- Interactive map of Cedar Memorial

Details
- Established: 1929
- Location: Cedar Rapids, Iowa
- Country: United States of America
- Coordinates: 42°01′22″N 91°38′03″W﻿ / ﻿42.0227338°N 91.6340378°W
- Type: Public
- Owned by: (Original) Carl K. Linge (Present) Carl John Linge
- Size: 72 acres (29 ha)
- No. of graves: >35,000
- Website: Official website
- Find a Grave: Cedar Memorial

= Cedar Memorial =

Cemetery in Linn County, Iowa, US

Cedar Memorial (also known as Cedar Memorial Park Cemetery) is a cemetery and funeral home located in Cedar Rapids, Iowa.

==Location==
The park is on 1st Avenue between Cedar Rapids and Marion and includes a wooded cemetery, a natural limestone funeral home, a modern cremation center, a full-service reception facility, a full-service flower shop, and a chapel and mausoleum patterned after old world churches of England.

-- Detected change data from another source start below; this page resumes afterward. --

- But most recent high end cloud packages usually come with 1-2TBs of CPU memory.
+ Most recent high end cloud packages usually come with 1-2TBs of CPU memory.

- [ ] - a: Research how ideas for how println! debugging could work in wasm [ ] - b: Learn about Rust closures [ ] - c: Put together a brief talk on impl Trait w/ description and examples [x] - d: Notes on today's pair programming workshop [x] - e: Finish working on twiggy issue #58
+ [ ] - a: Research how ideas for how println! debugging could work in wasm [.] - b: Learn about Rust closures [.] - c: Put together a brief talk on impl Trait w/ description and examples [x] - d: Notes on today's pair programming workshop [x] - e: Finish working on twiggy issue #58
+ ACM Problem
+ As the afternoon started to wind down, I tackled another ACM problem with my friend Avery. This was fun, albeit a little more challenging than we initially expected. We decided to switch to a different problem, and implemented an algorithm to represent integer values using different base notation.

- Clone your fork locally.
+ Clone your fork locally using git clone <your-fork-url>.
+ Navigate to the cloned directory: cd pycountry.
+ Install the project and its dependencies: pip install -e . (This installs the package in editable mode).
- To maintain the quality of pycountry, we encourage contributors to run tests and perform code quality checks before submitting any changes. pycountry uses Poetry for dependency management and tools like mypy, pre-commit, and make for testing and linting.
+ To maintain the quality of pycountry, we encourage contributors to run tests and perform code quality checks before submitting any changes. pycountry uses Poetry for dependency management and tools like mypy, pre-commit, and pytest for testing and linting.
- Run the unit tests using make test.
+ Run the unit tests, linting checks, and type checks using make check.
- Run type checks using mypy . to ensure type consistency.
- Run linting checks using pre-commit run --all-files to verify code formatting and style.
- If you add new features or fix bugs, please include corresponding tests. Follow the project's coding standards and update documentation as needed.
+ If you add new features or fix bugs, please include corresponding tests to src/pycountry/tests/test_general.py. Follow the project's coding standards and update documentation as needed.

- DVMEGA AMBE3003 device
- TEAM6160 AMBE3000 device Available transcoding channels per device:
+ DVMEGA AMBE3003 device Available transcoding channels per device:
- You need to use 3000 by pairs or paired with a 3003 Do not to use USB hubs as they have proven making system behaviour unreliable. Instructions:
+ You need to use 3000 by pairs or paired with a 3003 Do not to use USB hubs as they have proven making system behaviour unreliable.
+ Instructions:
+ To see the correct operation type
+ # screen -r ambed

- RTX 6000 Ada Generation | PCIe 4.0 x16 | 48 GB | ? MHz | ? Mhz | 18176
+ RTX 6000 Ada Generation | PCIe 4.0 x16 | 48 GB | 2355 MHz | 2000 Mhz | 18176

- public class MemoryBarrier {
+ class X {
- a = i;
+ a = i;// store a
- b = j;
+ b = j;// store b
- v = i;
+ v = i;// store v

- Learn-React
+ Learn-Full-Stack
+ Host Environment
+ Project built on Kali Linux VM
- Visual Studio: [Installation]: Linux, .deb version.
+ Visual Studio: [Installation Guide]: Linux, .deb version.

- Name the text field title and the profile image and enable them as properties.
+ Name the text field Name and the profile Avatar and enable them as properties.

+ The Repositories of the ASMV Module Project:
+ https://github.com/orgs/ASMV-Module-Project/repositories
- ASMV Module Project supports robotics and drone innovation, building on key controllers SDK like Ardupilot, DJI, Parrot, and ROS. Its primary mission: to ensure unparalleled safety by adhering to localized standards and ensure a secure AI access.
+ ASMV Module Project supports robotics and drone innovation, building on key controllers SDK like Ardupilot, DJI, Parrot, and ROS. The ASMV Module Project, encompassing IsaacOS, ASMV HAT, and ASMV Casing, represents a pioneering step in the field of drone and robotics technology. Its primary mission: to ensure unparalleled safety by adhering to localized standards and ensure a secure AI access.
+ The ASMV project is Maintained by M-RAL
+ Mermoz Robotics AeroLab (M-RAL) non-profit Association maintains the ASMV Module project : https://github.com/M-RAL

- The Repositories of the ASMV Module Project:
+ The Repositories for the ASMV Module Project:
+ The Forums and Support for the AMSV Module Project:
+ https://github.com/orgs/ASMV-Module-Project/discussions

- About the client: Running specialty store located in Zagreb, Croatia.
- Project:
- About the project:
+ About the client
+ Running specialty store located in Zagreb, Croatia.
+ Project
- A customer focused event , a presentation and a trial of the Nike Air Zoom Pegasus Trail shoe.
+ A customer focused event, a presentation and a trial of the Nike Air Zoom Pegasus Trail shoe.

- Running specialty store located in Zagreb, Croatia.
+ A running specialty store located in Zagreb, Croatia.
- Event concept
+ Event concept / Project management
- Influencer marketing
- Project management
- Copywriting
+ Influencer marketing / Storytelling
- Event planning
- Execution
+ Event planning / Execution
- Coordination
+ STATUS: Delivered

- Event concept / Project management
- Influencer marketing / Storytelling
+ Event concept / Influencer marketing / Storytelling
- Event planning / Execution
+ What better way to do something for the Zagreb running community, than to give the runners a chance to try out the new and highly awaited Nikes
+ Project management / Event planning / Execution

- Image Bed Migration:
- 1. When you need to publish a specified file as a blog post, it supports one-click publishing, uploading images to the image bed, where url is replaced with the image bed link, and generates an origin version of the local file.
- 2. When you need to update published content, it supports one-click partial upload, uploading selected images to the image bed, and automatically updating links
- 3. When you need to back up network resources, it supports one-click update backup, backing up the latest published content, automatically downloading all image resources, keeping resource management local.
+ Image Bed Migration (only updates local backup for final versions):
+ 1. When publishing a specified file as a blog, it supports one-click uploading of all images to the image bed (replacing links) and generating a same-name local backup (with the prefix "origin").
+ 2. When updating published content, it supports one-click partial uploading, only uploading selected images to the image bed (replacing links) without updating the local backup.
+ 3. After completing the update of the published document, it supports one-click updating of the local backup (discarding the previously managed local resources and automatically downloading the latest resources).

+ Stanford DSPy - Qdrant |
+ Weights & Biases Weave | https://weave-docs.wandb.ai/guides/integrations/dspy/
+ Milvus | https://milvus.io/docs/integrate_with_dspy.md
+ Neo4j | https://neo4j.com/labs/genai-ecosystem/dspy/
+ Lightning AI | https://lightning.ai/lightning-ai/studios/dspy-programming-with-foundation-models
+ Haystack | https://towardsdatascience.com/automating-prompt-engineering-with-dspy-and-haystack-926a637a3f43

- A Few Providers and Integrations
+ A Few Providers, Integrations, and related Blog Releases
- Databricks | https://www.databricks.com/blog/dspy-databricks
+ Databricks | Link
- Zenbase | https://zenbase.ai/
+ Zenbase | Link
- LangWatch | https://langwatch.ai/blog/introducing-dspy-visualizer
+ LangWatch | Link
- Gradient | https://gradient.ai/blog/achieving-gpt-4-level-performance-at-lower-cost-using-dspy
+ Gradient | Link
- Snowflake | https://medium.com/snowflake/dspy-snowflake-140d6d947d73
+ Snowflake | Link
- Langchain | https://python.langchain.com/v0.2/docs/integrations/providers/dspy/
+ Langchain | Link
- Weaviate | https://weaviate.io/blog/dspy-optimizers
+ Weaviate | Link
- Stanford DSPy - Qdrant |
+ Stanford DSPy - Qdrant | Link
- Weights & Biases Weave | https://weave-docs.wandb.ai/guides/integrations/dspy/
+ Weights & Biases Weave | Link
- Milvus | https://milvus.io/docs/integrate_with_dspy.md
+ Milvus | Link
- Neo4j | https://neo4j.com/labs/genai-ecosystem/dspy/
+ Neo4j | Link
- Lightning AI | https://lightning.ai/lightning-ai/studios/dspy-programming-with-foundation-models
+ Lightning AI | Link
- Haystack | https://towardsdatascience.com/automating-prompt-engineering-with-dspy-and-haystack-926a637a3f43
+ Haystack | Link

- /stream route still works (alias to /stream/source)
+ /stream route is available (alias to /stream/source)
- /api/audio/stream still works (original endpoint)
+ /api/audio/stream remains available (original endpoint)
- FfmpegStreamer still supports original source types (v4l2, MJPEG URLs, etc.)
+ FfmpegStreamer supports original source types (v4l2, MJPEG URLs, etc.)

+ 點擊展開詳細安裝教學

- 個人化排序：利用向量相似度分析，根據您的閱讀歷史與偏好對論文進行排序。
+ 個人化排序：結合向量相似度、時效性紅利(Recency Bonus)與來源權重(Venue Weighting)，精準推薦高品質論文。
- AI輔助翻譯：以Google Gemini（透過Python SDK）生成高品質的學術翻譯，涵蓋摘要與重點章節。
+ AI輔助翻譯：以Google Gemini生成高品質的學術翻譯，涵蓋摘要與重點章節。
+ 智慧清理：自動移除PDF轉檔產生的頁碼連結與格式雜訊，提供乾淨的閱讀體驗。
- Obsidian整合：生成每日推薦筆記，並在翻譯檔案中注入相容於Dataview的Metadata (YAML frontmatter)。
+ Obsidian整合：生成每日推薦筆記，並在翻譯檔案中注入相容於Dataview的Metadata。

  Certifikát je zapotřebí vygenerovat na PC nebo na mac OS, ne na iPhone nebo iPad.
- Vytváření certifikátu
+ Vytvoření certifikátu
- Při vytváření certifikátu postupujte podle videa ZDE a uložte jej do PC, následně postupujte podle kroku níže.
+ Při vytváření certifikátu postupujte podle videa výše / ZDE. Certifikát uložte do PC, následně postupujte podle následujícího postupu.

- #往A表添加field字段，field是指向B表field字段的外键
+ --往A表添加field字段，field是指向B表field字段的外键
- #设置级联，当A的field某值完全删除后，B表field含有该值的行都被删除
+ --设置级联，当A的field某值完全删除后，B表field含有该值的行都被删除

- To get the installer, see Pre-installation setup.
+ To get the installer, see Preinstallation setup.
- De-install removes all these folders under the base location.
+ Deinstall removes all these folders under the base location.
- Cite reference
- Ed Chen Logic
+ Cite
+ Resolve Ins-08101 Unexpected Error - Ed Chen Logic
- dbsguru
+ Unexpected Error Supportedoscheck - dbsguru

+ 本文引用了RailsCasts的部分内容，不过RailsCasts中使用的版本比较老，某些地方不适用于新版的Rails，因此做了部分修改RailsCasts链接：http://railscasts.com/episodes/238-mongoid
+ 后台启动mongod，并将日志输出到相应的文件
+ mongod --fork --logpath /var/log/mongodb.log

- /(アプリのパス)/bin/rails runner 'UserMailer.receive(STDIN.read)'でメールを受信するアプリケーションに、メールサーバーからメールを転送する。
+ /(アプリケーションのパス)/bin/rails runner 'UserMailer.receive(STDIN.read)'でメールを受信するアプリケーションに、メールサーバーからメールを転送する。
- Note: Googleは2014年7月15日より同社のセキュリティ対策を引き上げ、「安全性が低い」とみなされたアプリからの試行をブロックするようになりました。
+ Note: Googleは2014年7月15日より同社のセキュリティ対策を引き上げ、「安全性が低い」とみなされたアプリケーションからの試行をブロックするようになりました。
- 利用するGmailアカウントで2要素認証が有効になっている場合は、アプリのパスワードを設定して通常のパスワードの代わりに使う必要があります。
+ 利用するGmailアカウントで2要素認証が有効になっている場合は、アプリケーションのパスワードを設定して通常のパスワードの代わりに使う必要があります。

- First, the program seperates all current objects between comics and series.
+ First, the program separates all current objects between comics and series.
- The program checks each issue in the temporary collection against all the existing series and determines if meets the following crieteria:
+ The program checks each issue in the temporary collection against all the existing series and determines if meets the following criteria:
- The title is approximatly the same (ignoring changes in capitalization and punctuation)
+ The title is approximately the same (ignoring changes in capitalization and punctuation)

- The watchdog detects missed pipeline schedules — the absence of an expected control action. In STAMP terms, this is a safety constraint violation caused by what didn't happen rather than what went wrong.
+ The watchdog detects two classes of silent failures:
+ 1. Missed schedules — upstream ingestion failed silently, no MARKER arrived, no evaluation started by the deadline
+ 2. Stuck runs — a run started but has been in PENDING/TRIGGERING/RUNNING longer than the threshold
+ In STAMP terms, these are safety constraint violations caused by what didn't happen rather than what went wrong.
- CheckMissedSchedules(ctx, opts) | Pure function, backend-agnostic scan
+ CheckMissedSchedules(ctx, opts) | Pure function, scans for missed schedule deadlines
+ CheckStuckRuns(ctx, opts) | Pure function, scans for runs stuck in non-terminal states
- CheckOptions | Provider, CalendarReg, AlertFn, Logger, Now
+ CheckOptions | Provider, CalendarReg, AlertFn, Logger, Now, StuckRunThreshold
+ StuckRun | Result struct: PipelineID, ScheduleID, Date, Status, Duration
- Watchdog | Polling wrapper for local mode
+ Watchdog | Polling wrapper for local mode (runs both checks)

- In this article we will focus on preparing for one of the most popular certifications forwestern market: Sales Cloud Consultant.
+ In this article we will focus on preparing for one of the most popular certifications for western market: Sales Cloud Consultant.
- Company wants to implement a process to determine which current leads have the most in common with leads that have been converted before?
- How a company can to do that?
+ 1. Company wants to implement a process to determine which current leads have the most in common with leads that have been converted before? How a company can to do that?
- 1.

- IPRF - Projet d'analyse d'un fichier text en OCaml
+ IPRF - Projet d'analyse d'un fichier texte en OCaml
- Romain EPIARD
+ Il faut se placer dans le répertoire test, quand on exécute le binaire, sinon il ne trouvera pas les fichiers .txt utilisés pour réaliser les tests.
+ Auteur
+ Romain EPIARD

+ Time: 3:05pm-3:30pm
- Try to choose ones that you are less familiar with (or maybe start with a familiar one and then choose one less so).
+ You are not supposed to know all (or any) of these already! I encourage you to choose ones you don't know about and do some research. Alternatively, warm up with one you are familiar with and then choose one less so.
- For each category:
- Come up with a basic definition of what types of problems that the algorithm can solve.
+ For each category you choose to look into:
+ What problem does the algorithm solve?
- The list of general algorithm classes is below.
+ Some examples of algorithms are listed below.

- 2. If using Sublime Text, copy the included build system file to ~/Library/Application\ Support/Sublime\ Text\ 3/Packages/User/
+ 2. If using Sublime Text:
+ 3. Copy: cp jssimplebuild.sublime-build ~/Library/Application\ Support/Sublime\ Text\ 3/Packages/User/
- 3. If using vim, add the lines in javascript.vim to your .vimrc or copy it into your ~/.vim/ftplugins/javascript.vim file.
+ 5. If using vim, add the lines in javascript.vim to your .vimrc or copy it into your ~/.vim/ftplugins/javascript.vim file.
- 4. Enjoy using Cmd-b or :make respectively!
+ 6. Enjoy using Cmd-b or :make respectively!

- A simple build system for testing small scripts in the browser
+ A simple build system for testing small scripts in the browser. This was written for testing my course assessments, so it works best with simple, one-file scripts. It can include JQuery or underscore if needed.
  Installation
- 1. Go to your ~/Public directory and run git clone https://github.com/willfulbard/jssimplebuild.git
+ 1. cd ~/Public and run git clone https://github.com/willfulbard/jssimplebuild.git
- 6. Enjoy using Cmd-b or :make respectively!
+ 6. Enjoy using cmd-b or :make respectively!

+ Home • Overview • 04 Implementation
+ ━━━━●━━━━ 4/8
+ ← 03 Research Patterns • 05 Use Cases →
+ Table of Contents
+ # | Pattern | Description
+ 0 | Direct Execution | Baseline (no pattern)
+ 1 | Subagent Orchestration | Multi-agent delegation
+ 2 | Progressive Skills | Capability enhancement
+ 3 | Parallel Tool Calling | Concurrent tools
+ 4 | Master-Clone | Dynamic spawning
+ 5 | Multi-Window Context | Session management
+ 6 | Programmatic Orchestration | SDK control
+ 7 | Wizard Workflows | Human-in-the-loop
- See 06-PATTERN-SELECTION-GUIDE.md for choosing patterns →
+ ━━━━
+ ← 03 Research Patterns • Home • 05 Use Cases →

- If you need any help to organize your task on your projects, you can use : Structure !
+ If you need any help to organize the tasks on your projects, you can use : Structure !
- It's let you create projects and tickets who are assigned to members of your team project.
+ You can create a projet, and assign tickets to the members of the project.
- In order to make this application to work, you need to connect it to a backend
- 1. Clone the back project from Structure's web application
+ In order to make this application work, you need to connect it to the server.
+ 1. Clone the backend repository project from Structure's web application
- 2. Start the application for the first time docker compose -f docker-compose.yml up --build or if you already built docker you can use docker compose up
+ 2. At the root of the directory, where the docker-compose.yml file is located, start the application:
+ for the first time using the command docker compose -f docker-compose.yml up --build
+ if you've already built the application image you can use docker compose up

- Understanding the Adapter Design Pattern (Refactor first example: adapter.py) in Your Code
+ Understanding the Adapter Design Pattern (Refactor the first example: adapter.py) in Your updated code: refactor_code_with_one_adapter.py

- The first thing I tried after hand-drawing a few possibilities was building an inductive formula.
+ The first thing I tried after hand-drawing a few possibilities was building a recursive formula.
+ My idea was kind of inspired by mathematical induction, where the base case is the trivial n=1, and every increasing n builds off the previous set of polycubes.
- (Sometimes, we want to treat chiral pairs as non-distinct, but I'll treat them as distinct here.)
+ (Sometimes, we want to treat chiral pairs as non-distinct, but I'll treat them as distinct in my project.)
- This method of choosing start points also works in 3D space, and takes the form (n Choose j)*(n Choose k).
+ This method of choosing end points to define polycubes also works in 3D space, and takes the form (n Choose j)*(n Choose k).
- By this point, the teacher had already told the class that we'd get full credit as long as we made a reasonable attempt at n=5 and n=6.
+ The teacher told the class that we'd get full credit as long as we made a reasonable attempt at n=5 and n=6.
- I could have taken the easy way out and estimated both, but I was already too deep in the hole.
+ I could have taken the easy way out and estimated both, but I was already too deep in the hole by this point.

The park is 82 acre in size, and offers traditional burial, lawn crypts, indoor mausoleum entombment and cremation gardens. There are also several columbariums in the cemetery with niches for burial of cremated remains.

==History==
C. John Linge is the President of the Cedar Memorial Park Cemetery. He is the third generation of Linges to oversee the cemetery. The cemetery was founded by his grandfather Carl K. Linge. In 1929, Carl K. Linge bought a farm between Cedar Rapids and Marion and began planning the cemetery. Carl K. Linge died in 1963 and his son, David E. Linge (the second generation) became president. David E. Linge had been working with his father for a number of years. David founded The Cedar Memorial Funeral Home Company in 1965 creating the first combination operation in the state of Iowa with a funeral home on the cemetery grounds. David also oversaw the addition of over 4500 lawn crypts in the cemetery. David died in 1988 and his son, Carl John Linge became president of the cemetery association. James B. Klinger served as president of the funeral home company until 2004 at which time C. John Linge assumed the responsibilities of president of the funeral home company. He oversaw the addition of the Cedar Cremation Center, the Family Center and Library, the Corridor of Hope in the Chapel of Memories Mausoleum, Iowa Cremation and Companions for Life.

Notable burials at Cedar include Bourke B. Hickenlooper (1896–1971), Iowa Governor and US Senator, and Earl Whitehill (1899–1954), MLB pitcher.